§ **What you are asked to do**
Count how many lines below include the string "lượt", and give that number without anything else.

§ **Stored data**

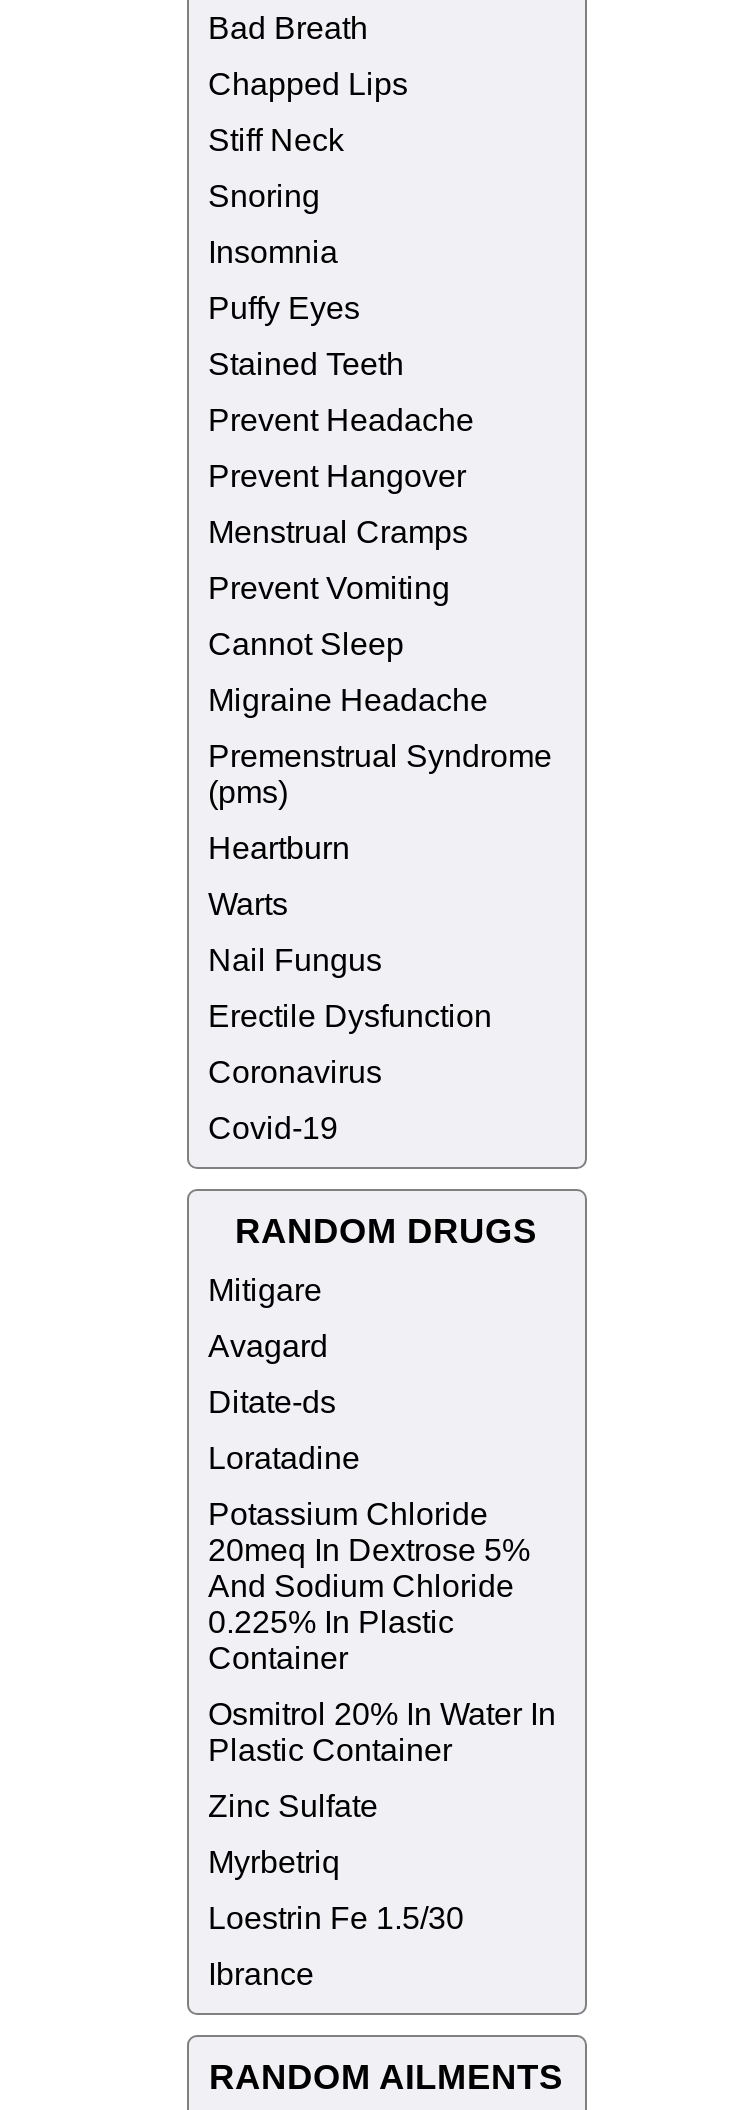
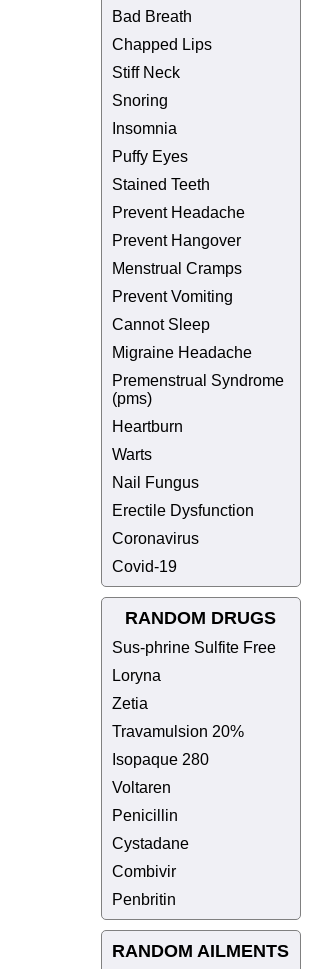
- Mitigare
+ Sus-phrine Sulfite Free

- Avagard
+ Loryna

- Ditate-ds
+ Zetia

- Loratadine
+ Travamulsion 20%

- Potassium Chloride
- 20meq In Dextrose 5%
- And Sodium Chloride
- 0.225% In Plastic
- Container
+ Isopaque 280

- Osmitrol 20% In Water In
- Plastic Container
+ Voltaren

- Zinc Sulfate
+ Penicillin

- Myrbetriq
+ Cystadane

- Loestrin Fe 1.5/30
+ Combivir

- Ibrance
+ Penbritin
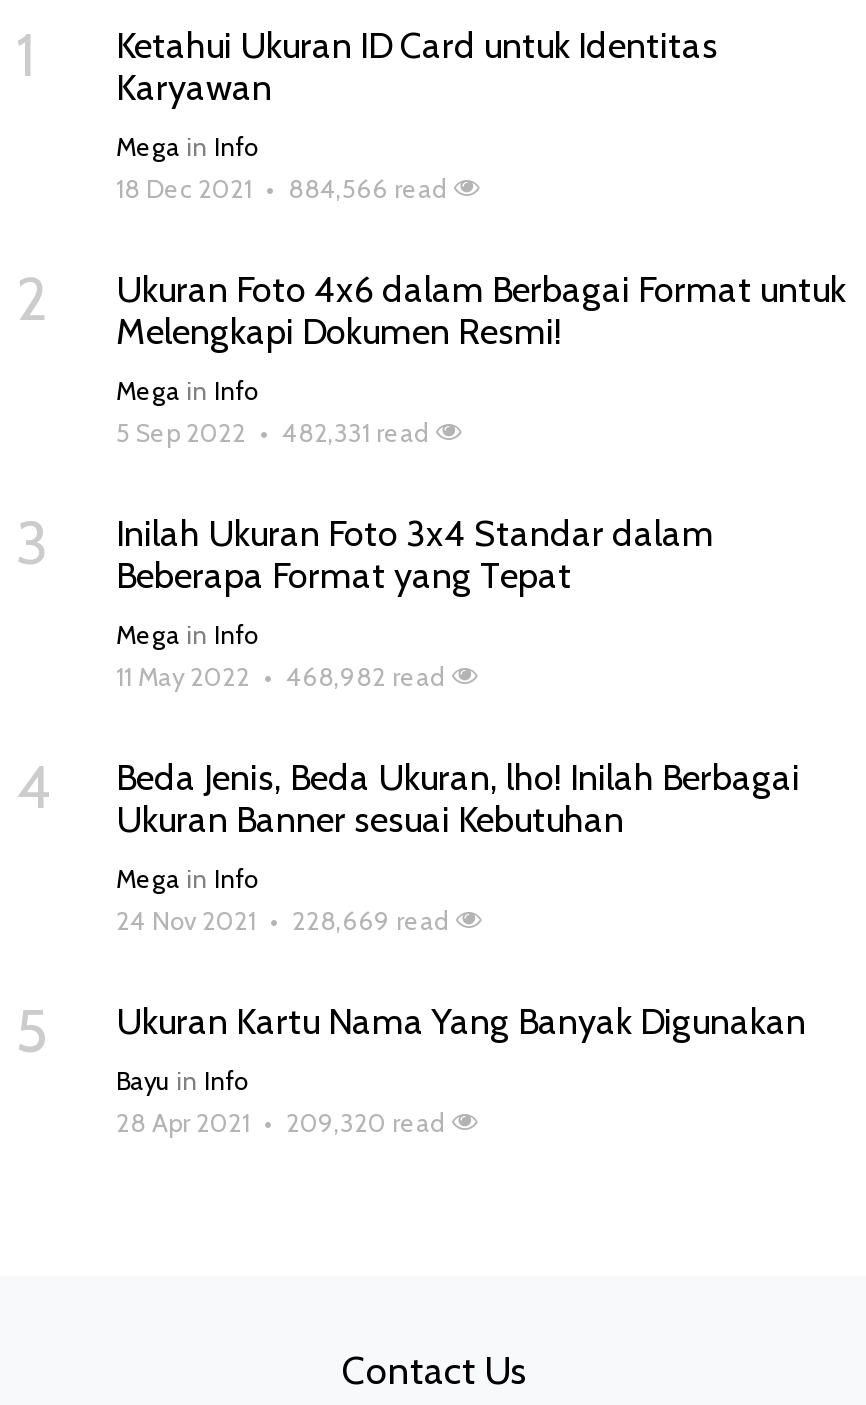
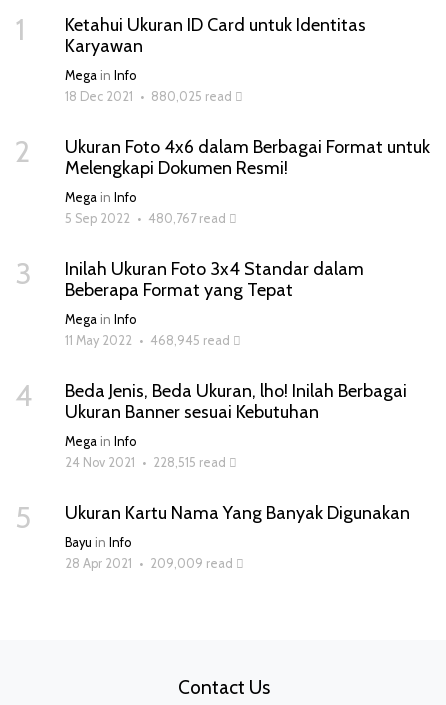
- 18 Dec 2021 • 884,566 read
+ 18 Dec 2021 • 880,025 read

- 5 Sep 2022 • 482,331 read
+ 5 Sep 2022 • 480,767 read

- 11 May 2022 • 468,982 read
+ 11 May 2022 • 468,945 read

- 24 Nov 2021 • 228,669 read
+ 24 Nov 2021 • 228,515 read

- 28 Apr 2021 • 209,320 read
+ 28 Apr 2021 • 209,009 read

---

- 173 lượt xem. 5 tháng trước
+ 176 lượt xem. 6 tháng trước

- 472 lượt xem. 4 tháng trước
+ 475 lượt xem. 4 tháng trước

§ **Exercise solution**
4